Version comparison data
########

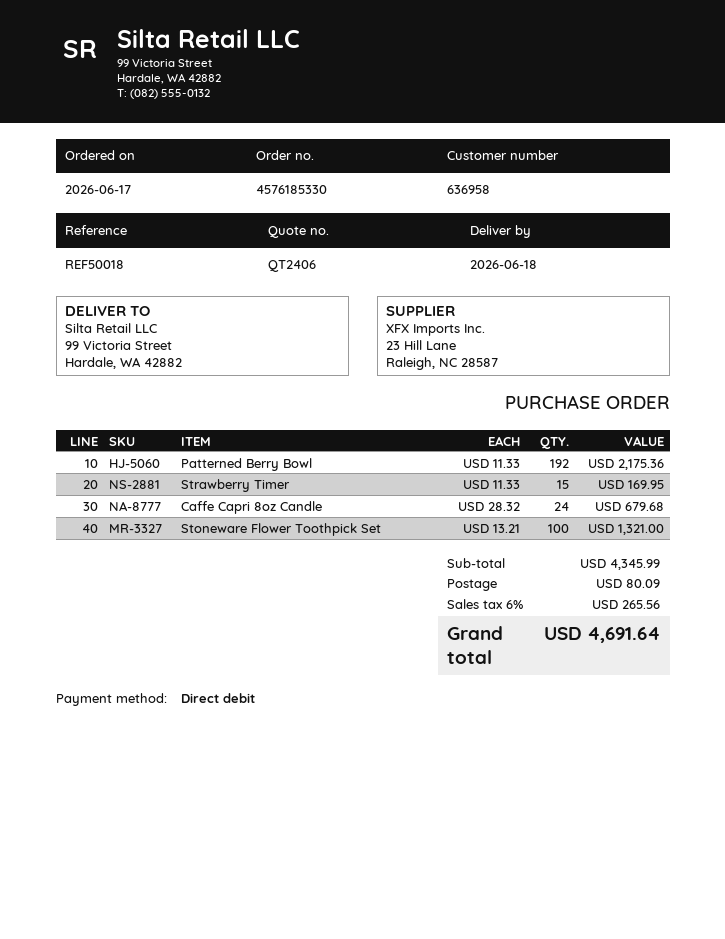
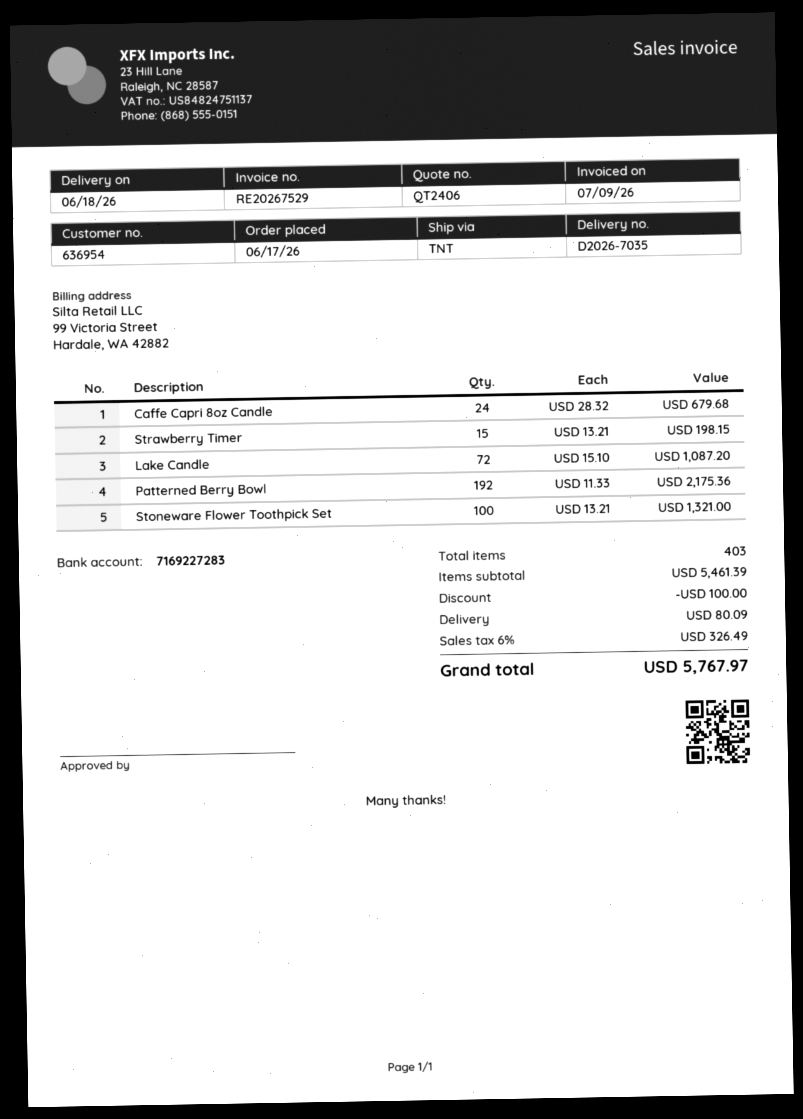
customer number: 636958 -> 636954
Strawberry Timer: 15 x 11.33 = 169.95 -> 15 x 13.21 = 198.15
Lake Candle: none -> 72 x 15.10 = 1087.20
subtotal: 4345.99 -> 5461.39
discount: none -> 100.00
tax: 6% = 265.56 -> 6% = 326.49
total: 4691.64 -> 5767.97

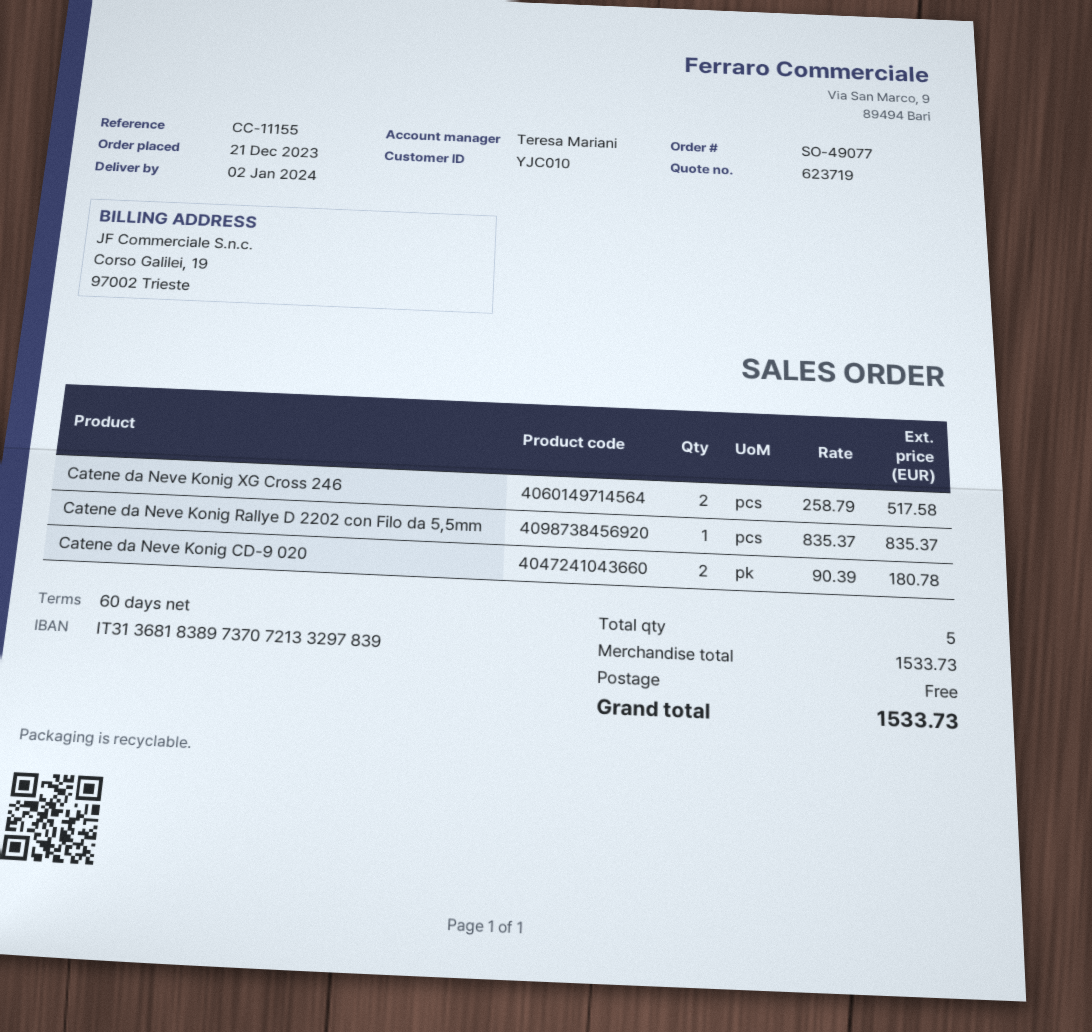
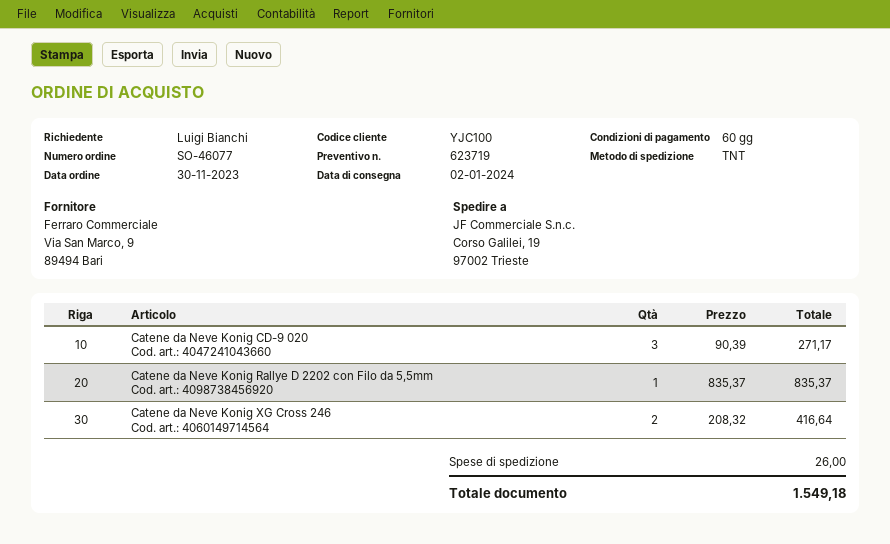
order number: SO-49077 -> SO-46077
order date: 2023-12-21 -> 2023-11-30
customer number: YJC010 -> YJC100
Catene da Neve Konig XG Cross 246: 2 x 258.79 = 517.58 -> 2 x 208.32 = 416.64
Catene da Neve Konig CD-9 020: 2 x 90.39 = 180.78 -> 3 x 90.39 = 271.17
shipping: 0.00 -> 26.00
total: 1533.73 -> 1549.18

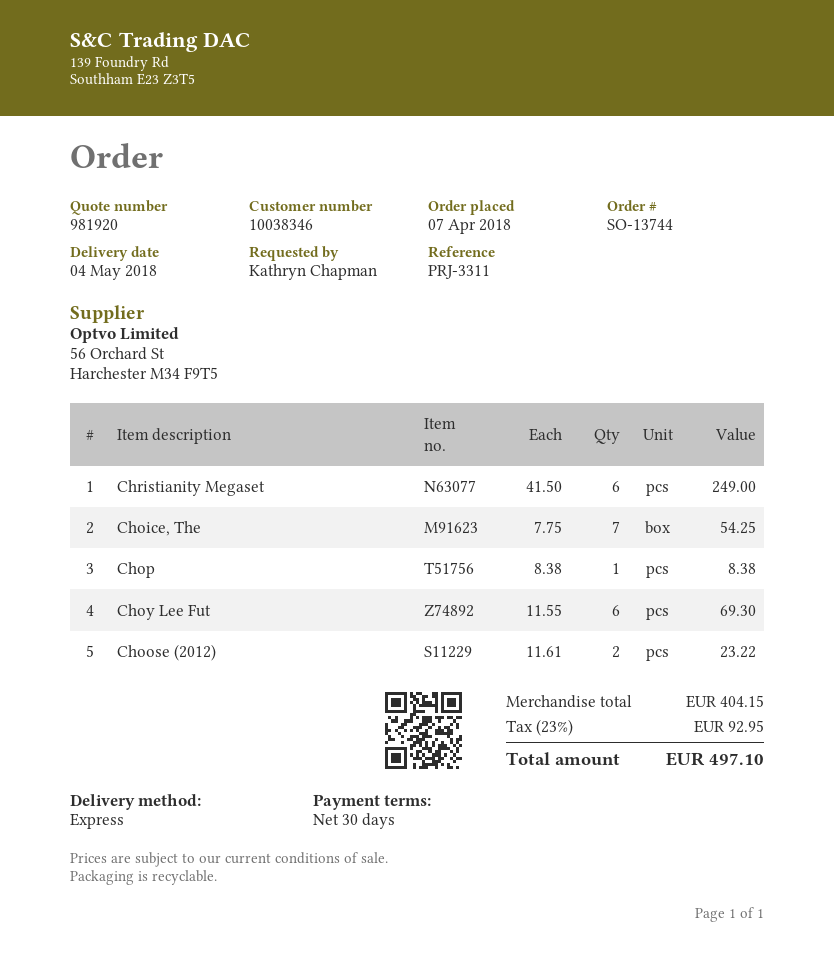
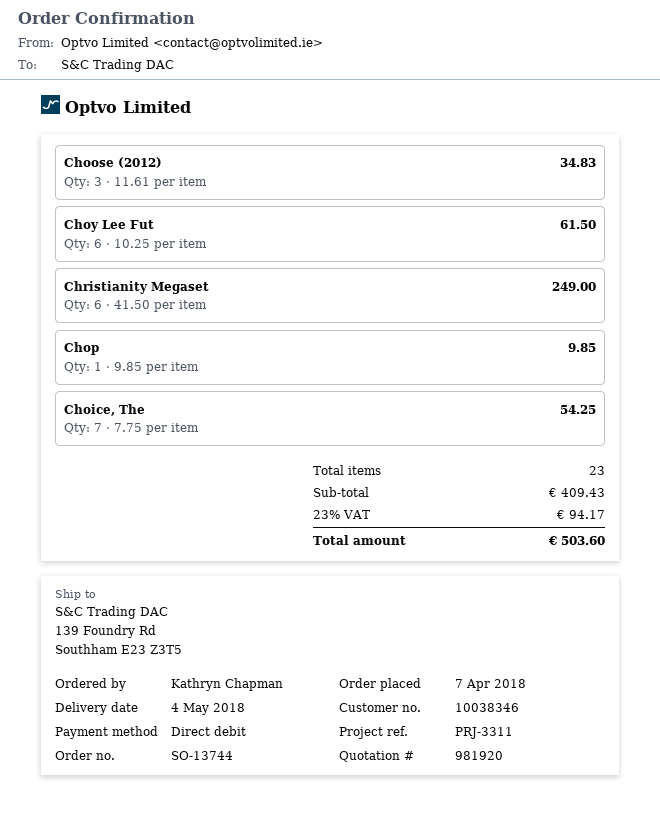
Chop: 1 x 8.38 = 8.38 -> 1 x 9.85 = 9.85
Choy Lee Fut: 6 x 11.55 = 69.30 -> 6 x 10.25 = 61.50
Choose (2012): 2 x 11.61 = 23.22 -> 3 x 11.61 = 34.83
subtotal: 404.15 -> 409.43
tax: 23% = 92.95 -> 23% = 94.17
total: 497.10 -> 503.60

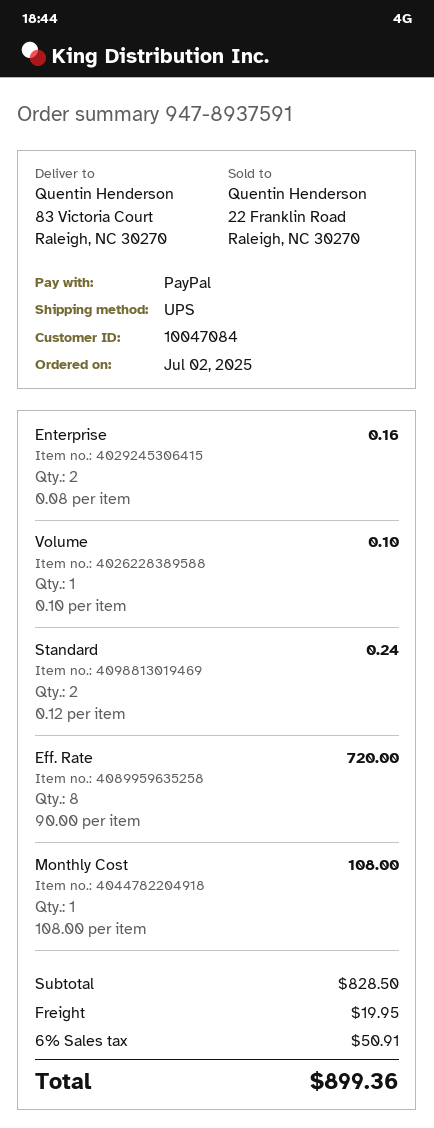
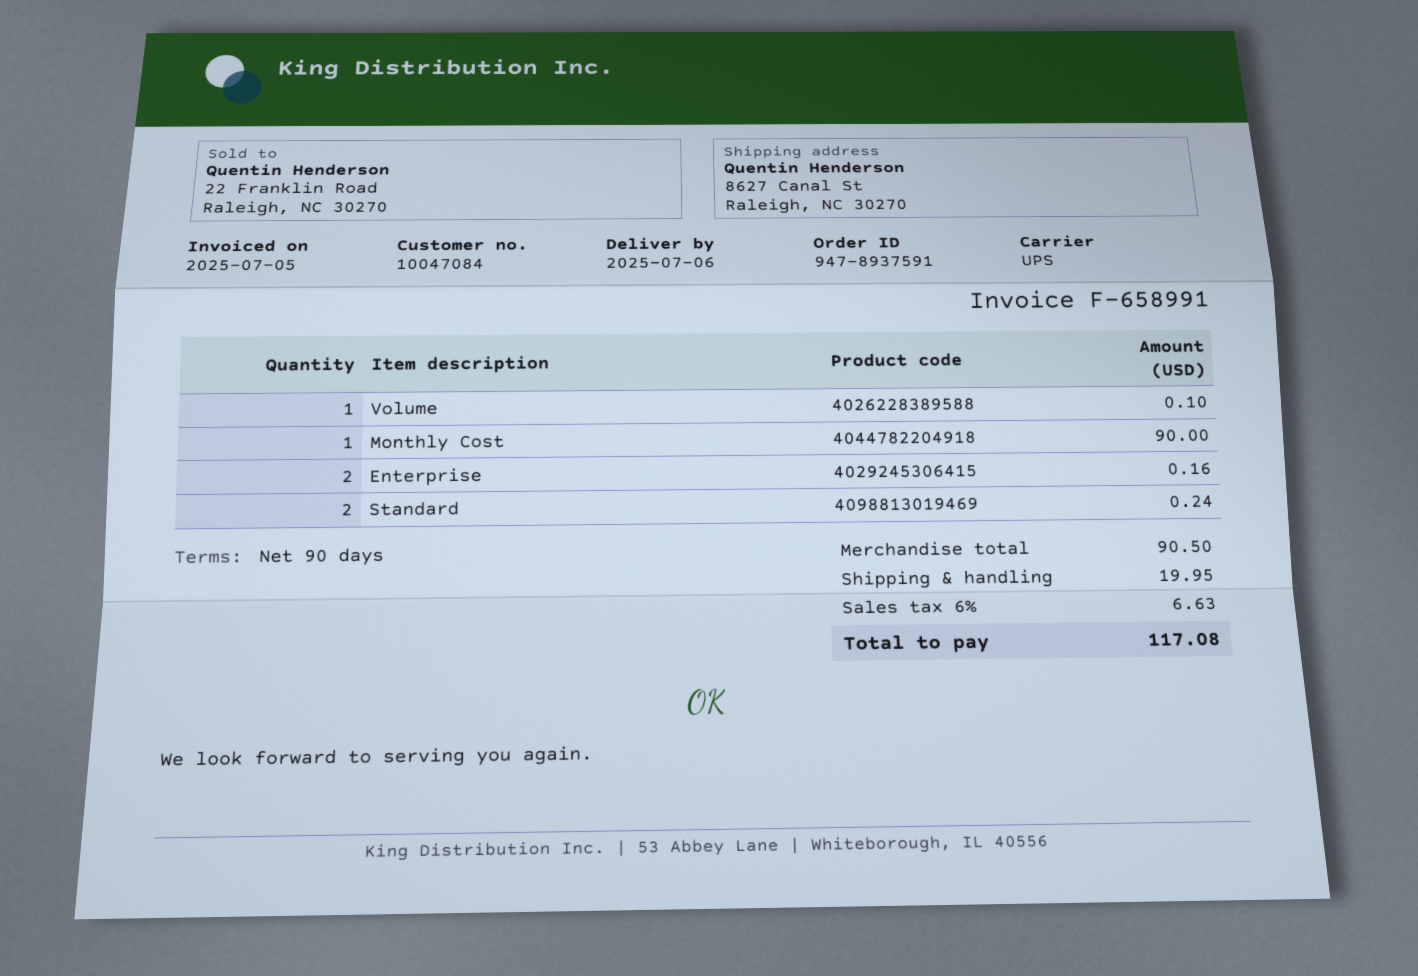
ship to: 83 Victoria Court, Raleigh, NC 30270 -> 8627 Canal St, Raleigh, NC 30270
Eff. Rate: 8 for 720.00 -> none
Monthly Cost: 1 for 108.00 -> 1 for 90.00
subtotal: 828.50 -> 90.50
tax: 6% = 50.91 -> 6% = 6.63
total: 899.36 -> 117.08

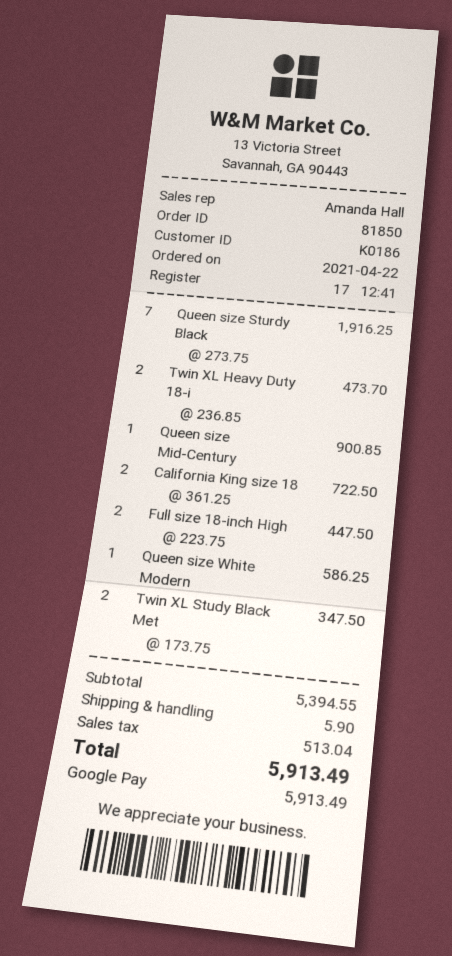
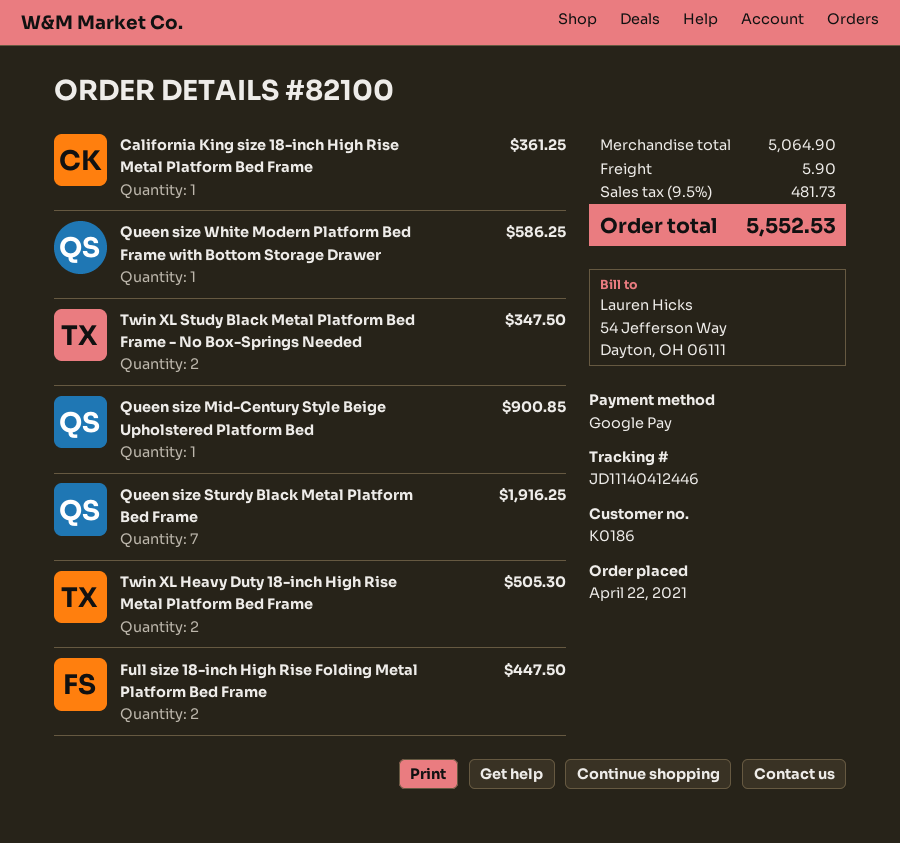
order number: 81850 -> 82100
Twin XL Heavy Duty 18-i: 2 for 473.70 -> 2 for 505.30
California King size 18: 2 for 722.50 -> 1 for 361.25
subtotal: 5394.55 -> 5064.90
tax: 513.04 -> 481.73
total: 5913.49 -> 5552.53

########

#### What the task asks:
Begin with the first line of the entries above and write out each line exactly, ending with the line containing "order number: 81850 -> 82100". Leave out pictures.

#### Task answer:
customer number: 636958 -> 636954
Strawberry Timer: 15 x 11.33 = 169.95 -> 15 x 13.21 = 198.15
Lake Candle: none -> 72 x 15.10 = 1087.20
subtotal: 4345.99 -> 5461.39
discount: none -> 100.00
tax: 6% = 265.56 -> 6% = 326.49
total: 4691.64 -> 5767.97

order number: SO-49077 -> SO-46077
order date: 2023-12-21 -> 2023-11-30
customer number: YJC010 -> YJC100
Catene da Neve Konig XG Cross 246: 2 x 258.79 = 517.58 -> 2 x 208.32 = 416.64
Catene da Neve Konig CD-9 020: 2 x 90.39 = 180.78 -> 3 x 90.39 = 271.17
shipping: 0.00 -> 26.00
total: 1533.73 -> 1549.18

Chop: 1 x 8.38 = 8.38 -> 1 x 9.85 = 9.85
Choy Lee Fut: 6 x 11.55 = 69.30 -> 6 x 10.25 = 61.50
Choose (2012): 2 x 11.61 = 23.22 -> 3 x 11.61 = 34.83
subtotal: 404.15 -> 409.43
tax: 23% = 92.95 -> 23% = 94.17
total: 497.10 -> 503.60

ship to: 83 Victoria Court, Raleigh, NC 30270 -> 8627 Canal St, Raleigh, NC 30270
Eff. Rate: 8 for 720.00 -> none
Monthly Cost: 1 for 108.00 -> 1 for 90.00
subtotal: 828.50 -> 90.50
tax: 6% = 50.91 -> 6% = 6.63
total: 899.36 -> 117.08

order number: 81850 -> 82100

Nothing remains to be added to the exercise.